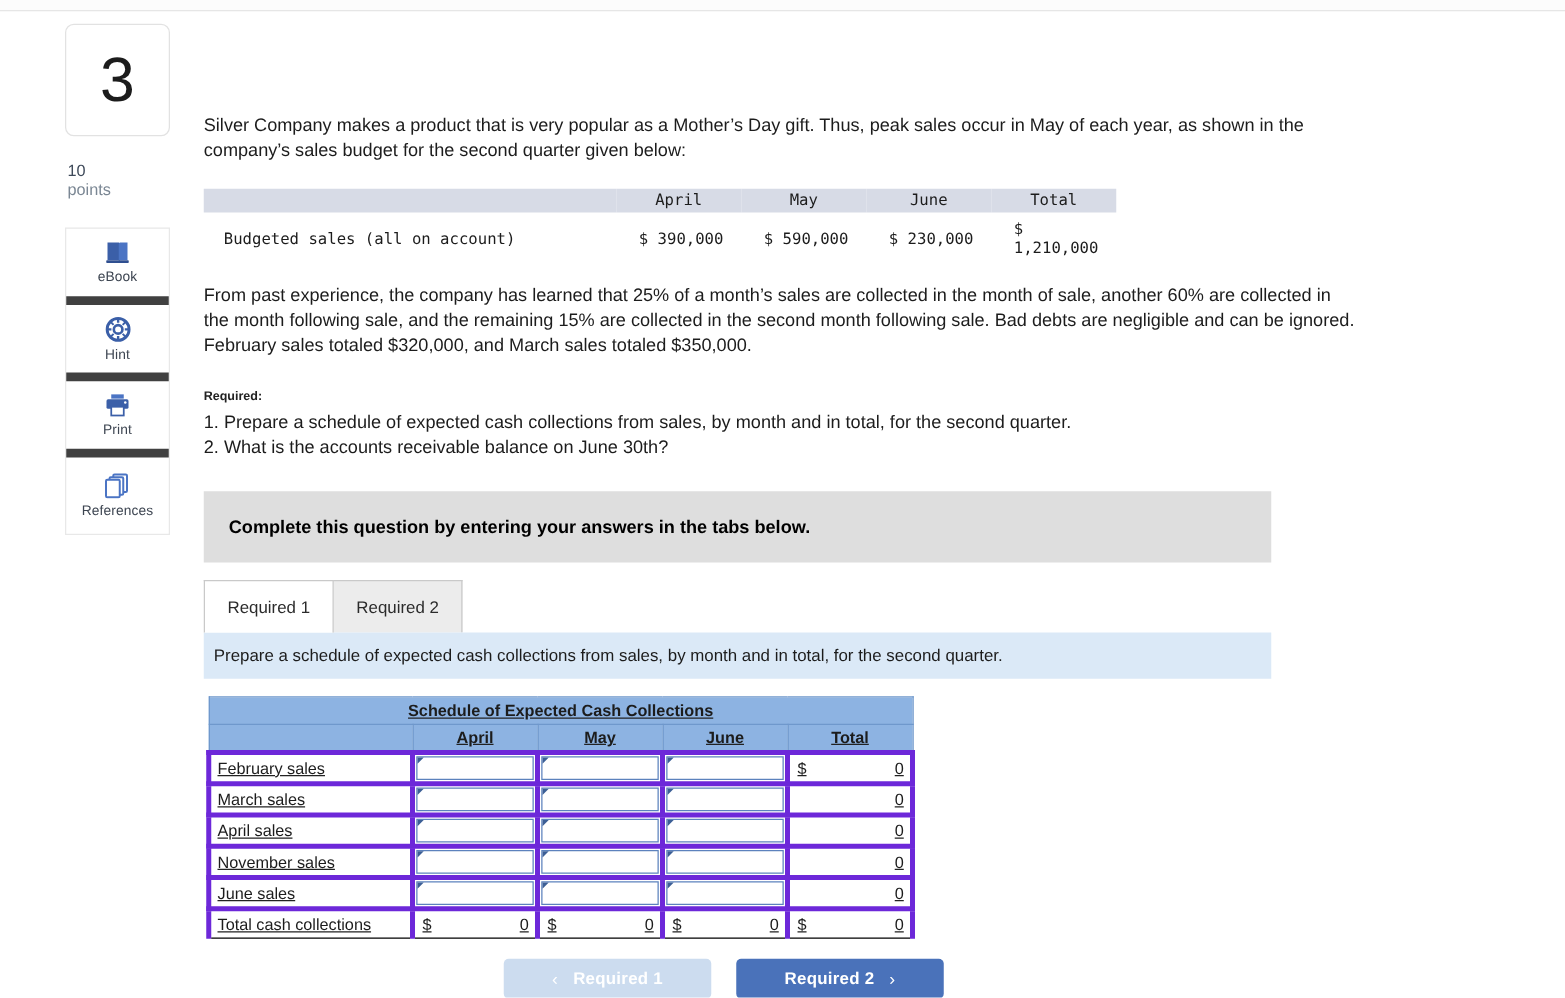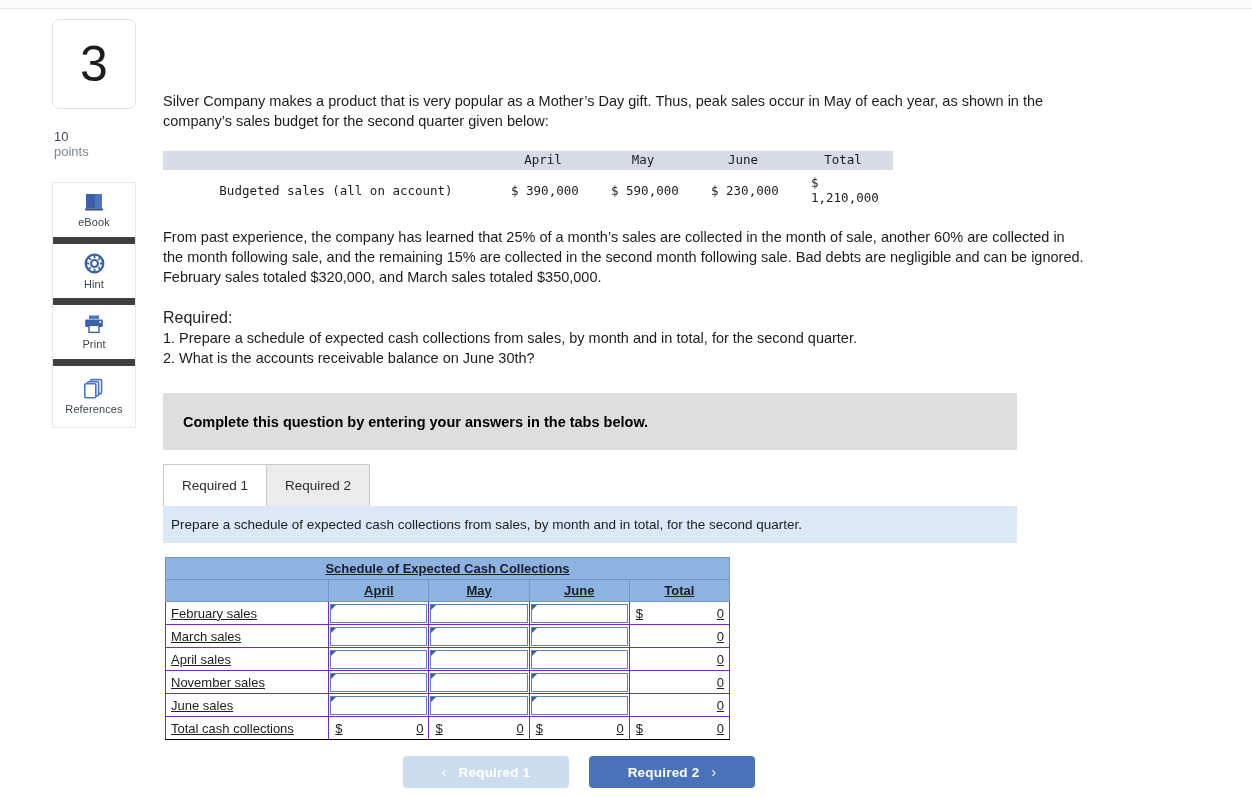"Budgeted sales (all on account)" .budget tbody td.lbl { text-align: center -> left }
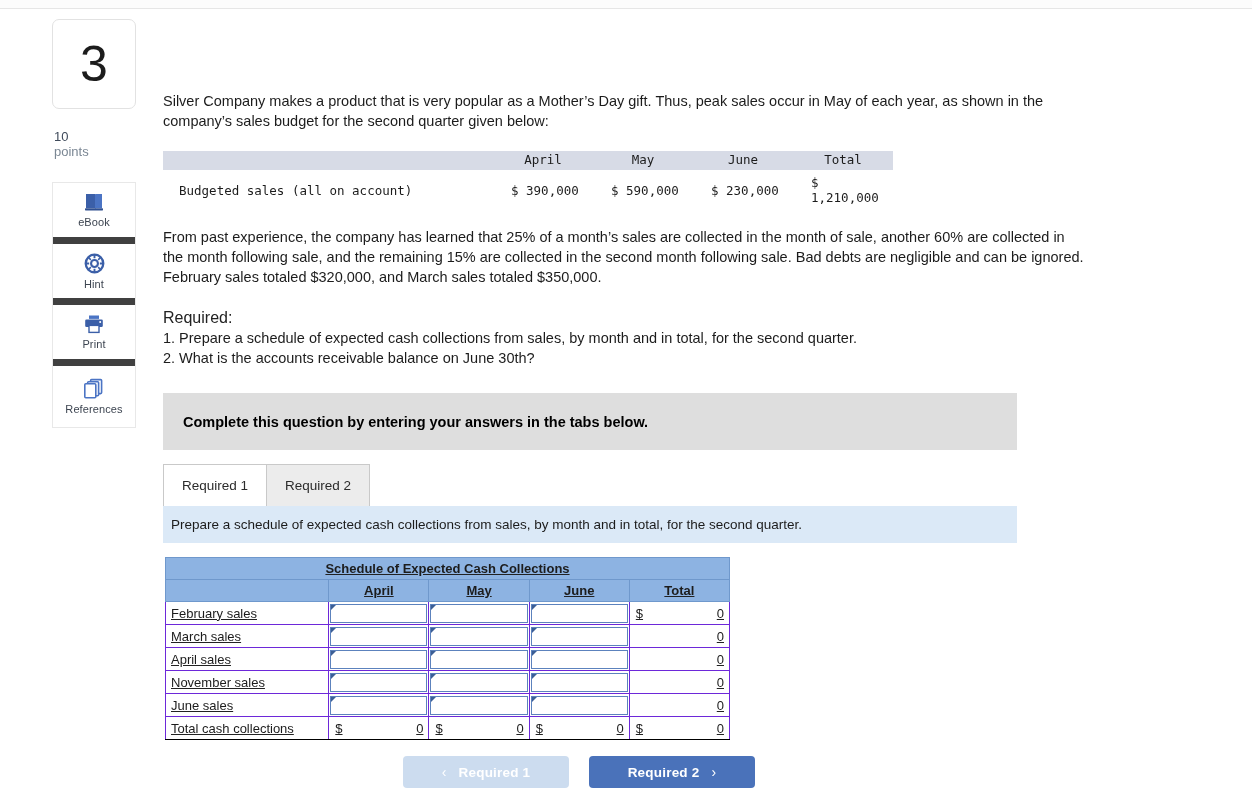"Required:" .req-head { font-size: 16px -> 10px; font-weight: 400 -> 700 }
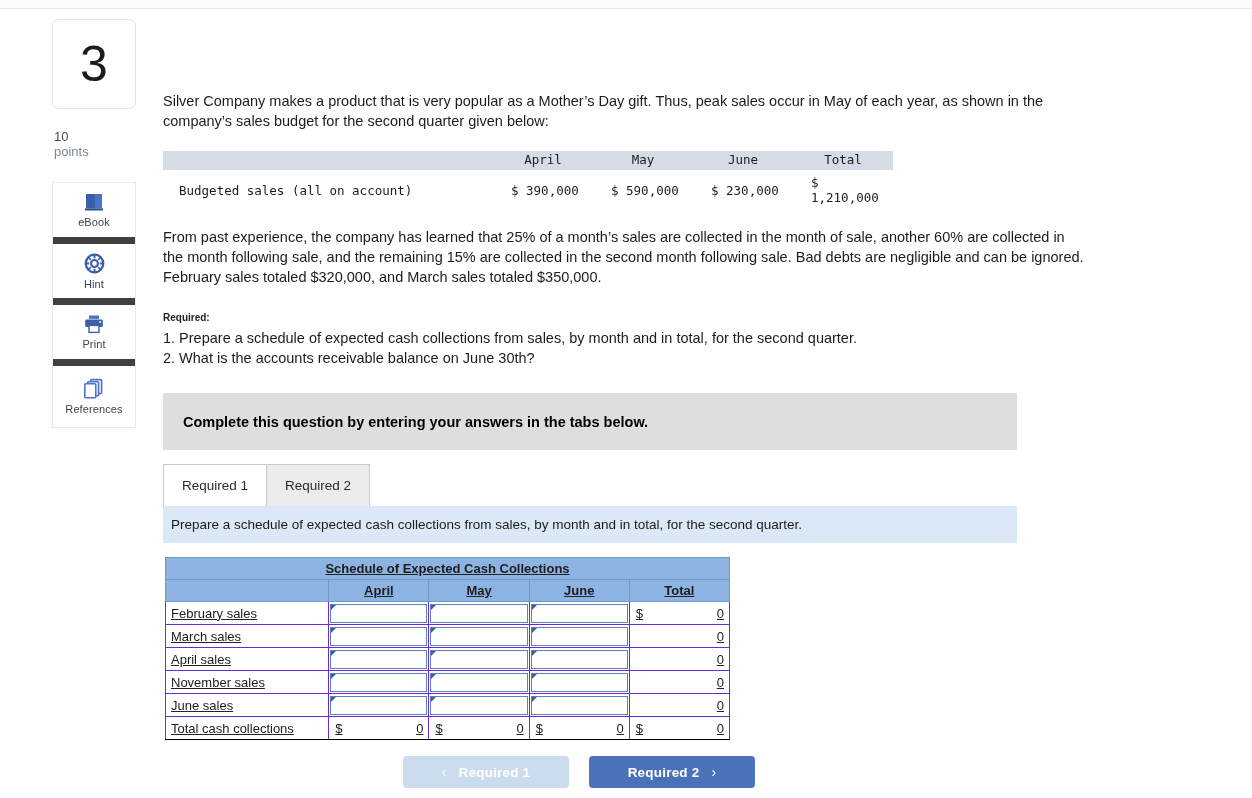"February sales" .grid td { border: 1px solid #6d28d9 -> 4px solid #6d28d9 }
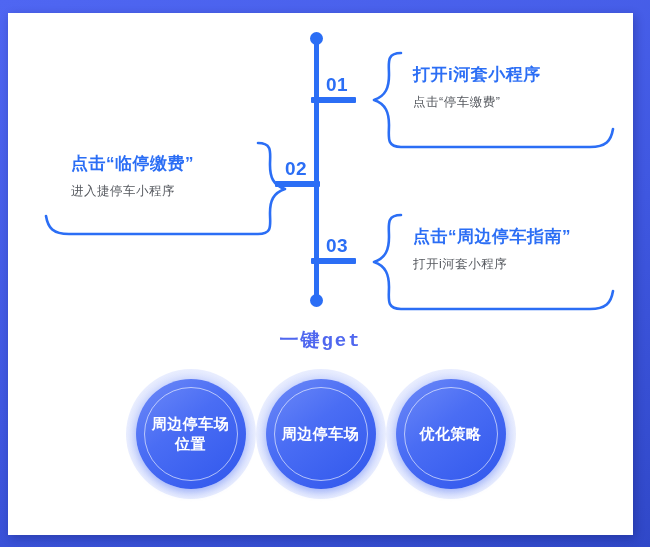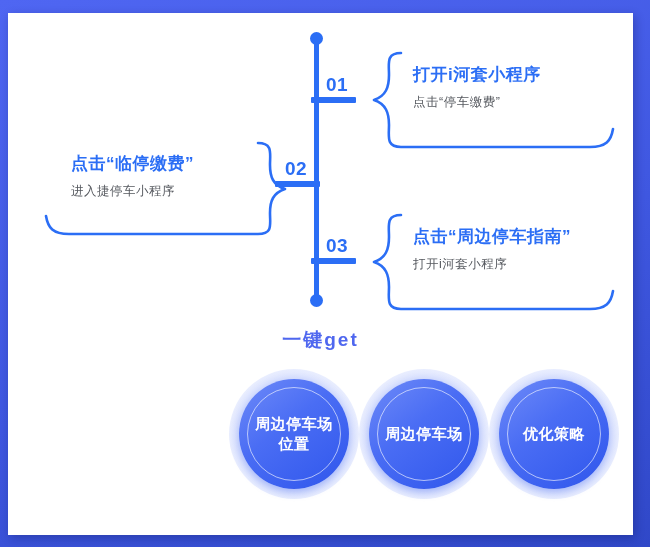"一键get" #get-label { font-family: none -> Liberation Mono, monospace }
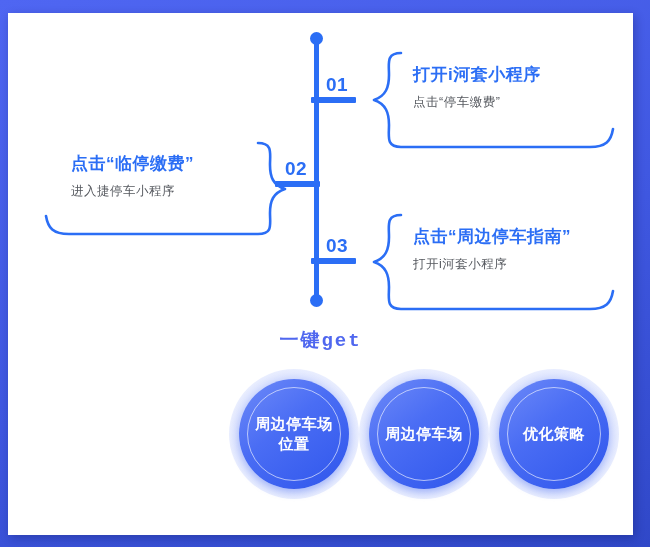"周边停车场" #circle-row { justify-content: flex-end -> center }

______

_REQUIRED ACTION_.
Pictures stay out. Return exactly the lines from the one with "font-family: none ->" through the last line of the data.

_REPLY TO THE EXERCISE_.
"一键get" #get-label { font-family: none -> Liberation Mono, monospace }
"周边停车场" #circle-row { justify-content: flex-end -> center }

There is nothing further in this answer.